3.1 Optimization of analytical parameters to validate the fabricated TF-SPME tool

3.1.1 Extraction of carbofuran at various concentrations by TF-SPME. To check the efficiency of the fiberglass patches for the extraction of carbofuran at various concentrations, the DVB/PDMS-coated TF-SPME tools were immersed in banana samples spiked with various concentrations of carbofuran (100 to 2000 ng mL⁻¹) (Fig. 5a). After the extraction process, the tool was immersed in 1 mL of ACN to desorb the extracted residues from the sorbent coating material into the organic phase for quantitative analysis by GC-MS/MS. Fig. 4a illustrates the increase in peak area for carbofuran with increasing pesticide concentration, indicating the efficacy of the laboratory-made TF-SPME tools for the effective extraction of the pesticide from banana samples. Carbofuran is a moderately polar compound (log K_ow ≈ 1.5–2.3) and relatively hydrophobic (log P ≈ 2.32). The hydrophobic moiety DVB can strongly interact with the non-polar region of carbofuran through dipole–dipole interactions. This indicates that incorporating a mixture of a moderately polar sorbent (DVB) and liquid non-polar polymeric phase (PDMS) as a coating mixture in the developed TF-SPME patch can efficiently extract carbofuran residues from the banana matrix in concentrations up to 100 ng mL⁻¹. Carbofuran primarily consists of two functional groups i.e., carbamate moiety (–NHCOO) and furan group (–O–). The presence of these functional groups may facilitate to characterize the DVB sorbent particles. Carbofuran is easily trapped in the high-surface-area pore structure of the DVB polymer. This adsorption is facilitated by the π–π stacking and van der Waals forces between the aromatic moiety of carbofuran and the phenyl groups of the DVB polymer. As a result, the aromatic ring of DVB can extract the carbofuran into the polymeric adsorbent phase, without undergoing leaching. Furthermore, the hydrophobic PDMS can effectively absorb the carbamate pesticide (carbofuran) within the siloxane chain through hydrophobic interactions and London dispersion forces, resulting in high preconcentration levels.
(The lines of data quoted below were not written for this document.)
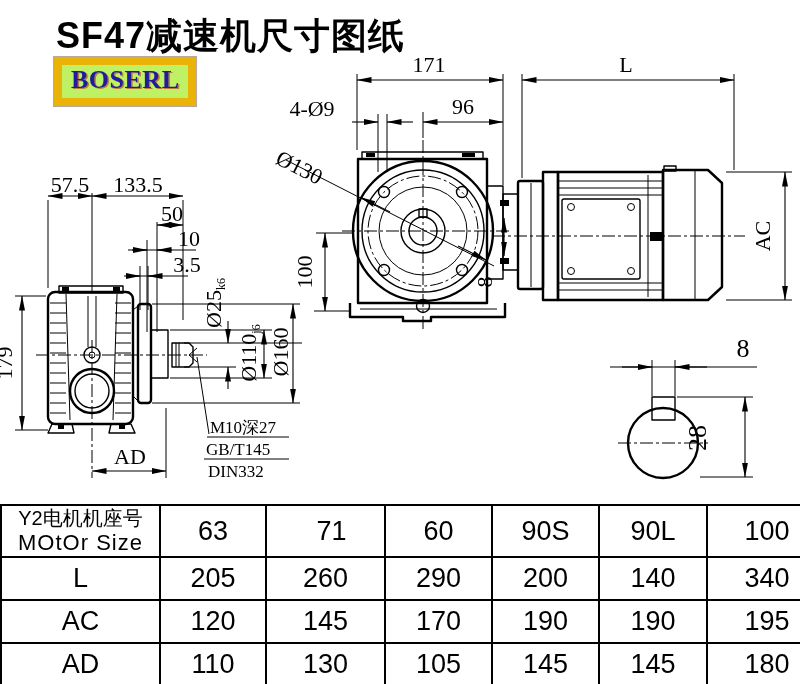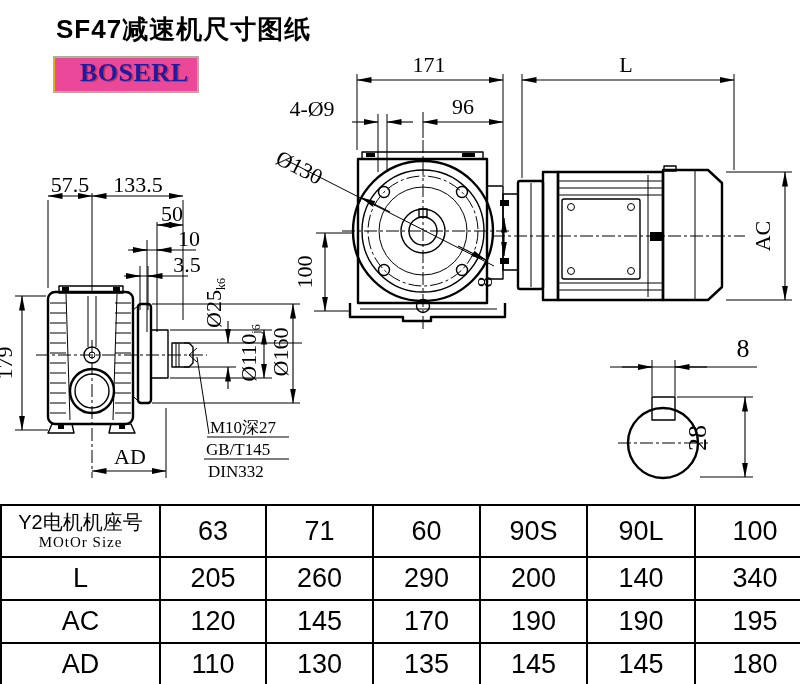--- a/index.html
+++ b/index.html
@@ -5,7 +5,7 @@
   html,body{margin:0;padding:0;background:#fff;}
   body{width:800px;height:684px;position:relative;font-family:"Liberation Sans",sans-serif;color:#000;}
   .stage{position:absolute;inset:0;background:#fff;overflow:hidden;}
-  .title{position:absolute;left:56px;top:12px;font-size:26px;font-weight:bold;letter-spacing:1px;white-space:nowrap;}
+  .title{position:absolute;left:56px;top:12px;font-size:36px;font-weight:bold;letter-spacing:1px;white-space:nowrap;}
   .logo{position:absolute;left:54px;top:57px;border:1px solid #eab308;box-shadow:0 0 0 1px #b9a79d;background:#ec4899;padding:0 8px 3px 25px;}
   .logo span{font-family:"Liberation Serif",serif;font-weight:bold;font-size:26px;color:#1f1d9e;text-shadow:1.5px 1px 0 rgba(180,30,30,.55);letter-spacing:0.5px;}
   svg.draw{position:absolute;left:0;top:0;}

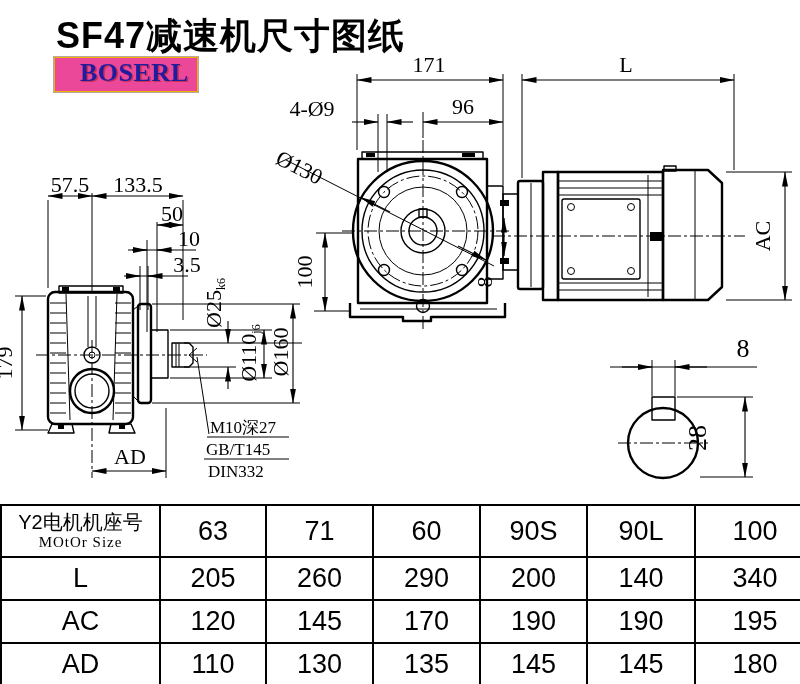--- a/index.html
+++ b/index.html
@@ -6,7 +6,7 @@
   body{width:800px;height:684px;position:relative;font-family:"Liberation Sans",sans-serif;color:#000;}
   .stage{position:absolute;inset:0;background:#fff;overflow:hidden;}
   .title{position:absolute;left:56px;top:12px;font-size:36px;font-weight:bold;letter-spacing:1px;white-space:nowrap;}
-  .logo{position:absolute;left:54px;top:57px;border:1px solid #eab308;box-shadow:0 0 0 1px #b9a79d;background:#ec4899;padding:0 8px 3px 25px;}
+  .logo{position:absolute;left:54px;top:57px;border:8px solid #eab308;box-shadow:0 0 0 1px #b9a79d;background:#bef264;padding:0 8px 3px 9px;}
   .logo span{font-family:"Liberation Serif",serif;font-weight:bold;font-size:26px;color:#1f1d9e;text-shadow:1.5px 1px 0 rgba(180,30,30,.55);letter-spacing:0.5px;}
   svg.draw{position:absolute;left:0;top:0;}
   

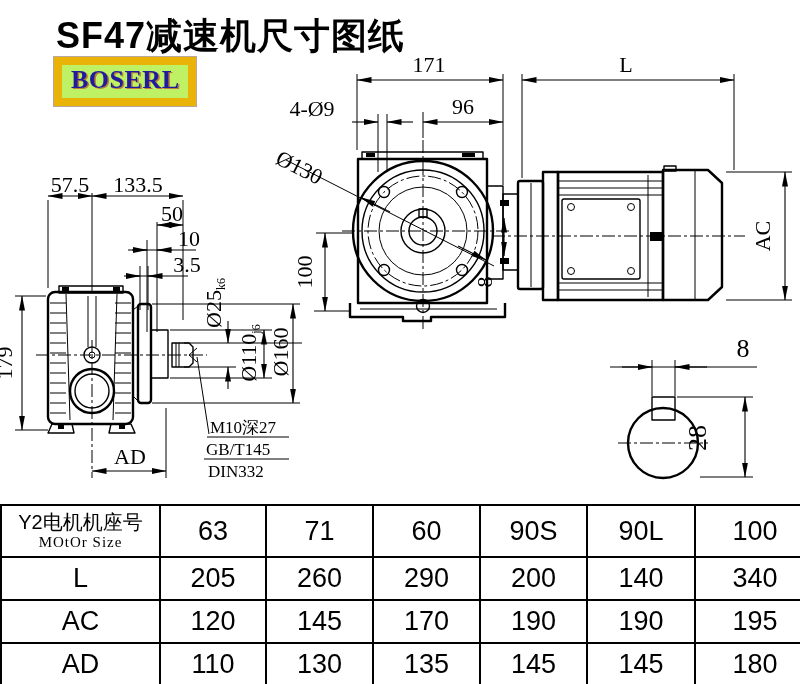--- a/index.html
+++ b/index.html
@@ -23,7 +23,7 @@
   table.sz{position:absolute;left:0;top:504px;width:800px;height:180px;border-collapse:collapse;table-layout:fixed;background:#fff;}
   table.sz td{border:2.5px solid #000;text-align:center;vertical-align:middle;font-size:27px;padding:0;margin-left:20px;}
   .hdr-cn{font-size:20px;line-height:1.15;}
-  .hdr-en{font-size:15px;font-family:Liberation Serif, serif;letter-spacing:1px;}
+  .hdr-en{font-size:22px;font-family:Liberation Sans, sans-serif;letter-spacing:1px;}
 </style>
 </head>
 <body>

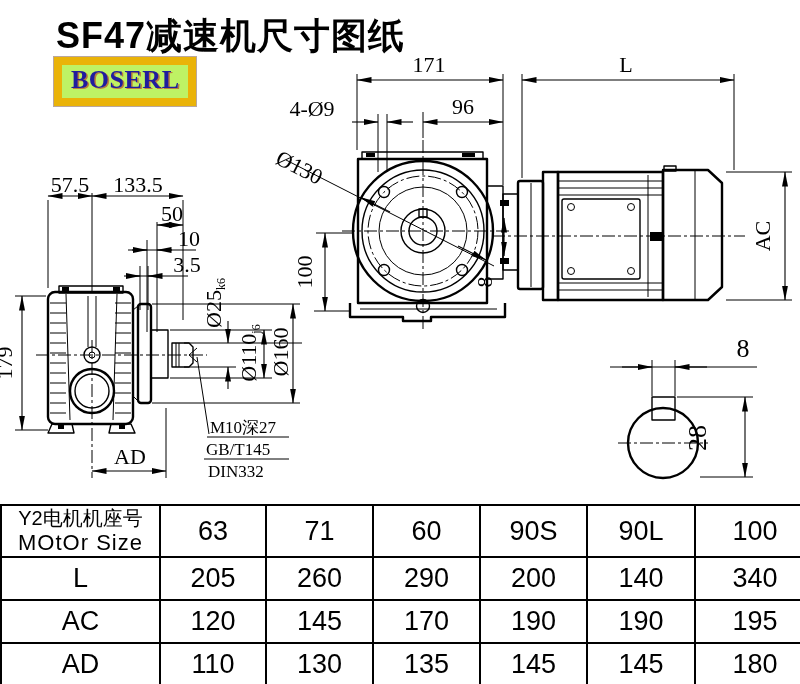--- a/index.html
+++ b/index.html
@@ -224,7 +224,7 @@
         <div class="hdr-en">MOtOr Size</div>
       </td>
       <td style="width:104px;">63</td>
-      <td style="width:105px;">71</td>
+      <td style="width:105px;padding-left:12px;">71</td>
       <td style="width:105px;">60</td>
       <td style="width:105px;">90S</td>
       <td style="width:106px;border-radius:26px;">90L</td>

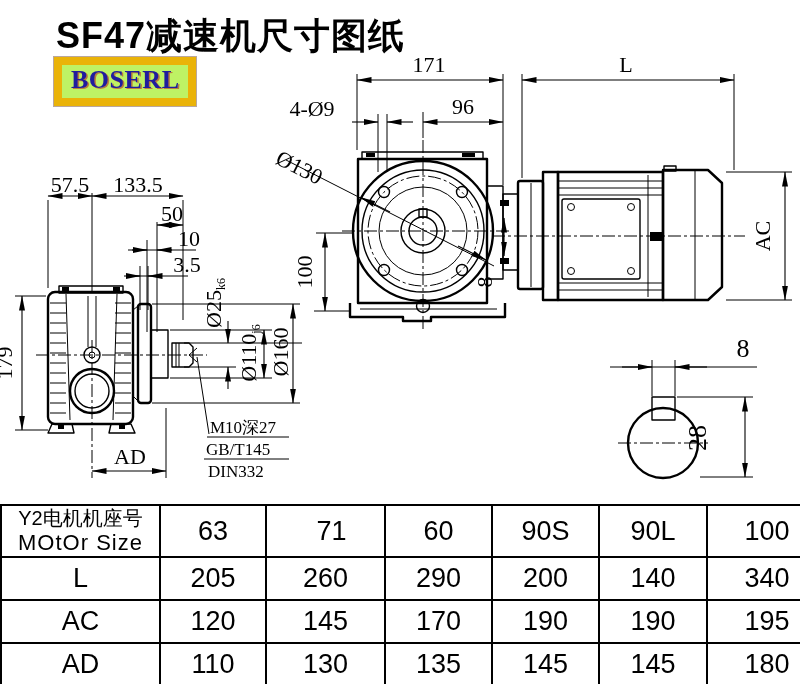--- a/index.html
+++ b/index.html
@@ -252,7 +252,7 @@
       <td>AD</td>
       <td>110</td>
       <td>130</td>
-      <td>135</td>
+      <td>105</td>
       <td>145</td>
       <td>145</td>
       <td>180</td>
Fig. 5 Optimization of the parameters for the extraction of carbofuran from the banana matrix using the fiberglass-based TF-SPME tool: (a) concentration variance study, (b) extraction time profiling, (c) desorption time profiling, and (d) temperature optimization.

3.1.2 Effect of extraction time on the extraction of carbofuran by the TF-SPME patches. The extraction time is crucial for optimizing the extraction parameters of the microextraction patches. An increase in extraction time improves the mass transfer of carbofuran residues from the sample matrix to the stationary phase. In this study, as shown in Fig. 5b, the time-dependent extraction efficiency was assessed at intervals ranging from 15 to 120 min, with a constant concentration of 1000 ng mL⁻¹ of carbofuran maintained throughout the experiment. The peak area steadily increased from 15 to 60 min, indicating that 60 min is the optimal duration for effective mass transfer of the targeted analyte without saturation or loss due to equilibrium using the designed TF-SPME microextraction tool. However, a slight decrease in peak area was observed after 60 min, possibly due to reverse diffusion of the analyte from the extraction phase to the sample matrix. Prolonged exposure of the DVB/PDMS-coated TF-SPME patch to the matrix may also lead to degradation of the target analyte or saturation of the sorbent, ultimately impacting the extraction efficiency.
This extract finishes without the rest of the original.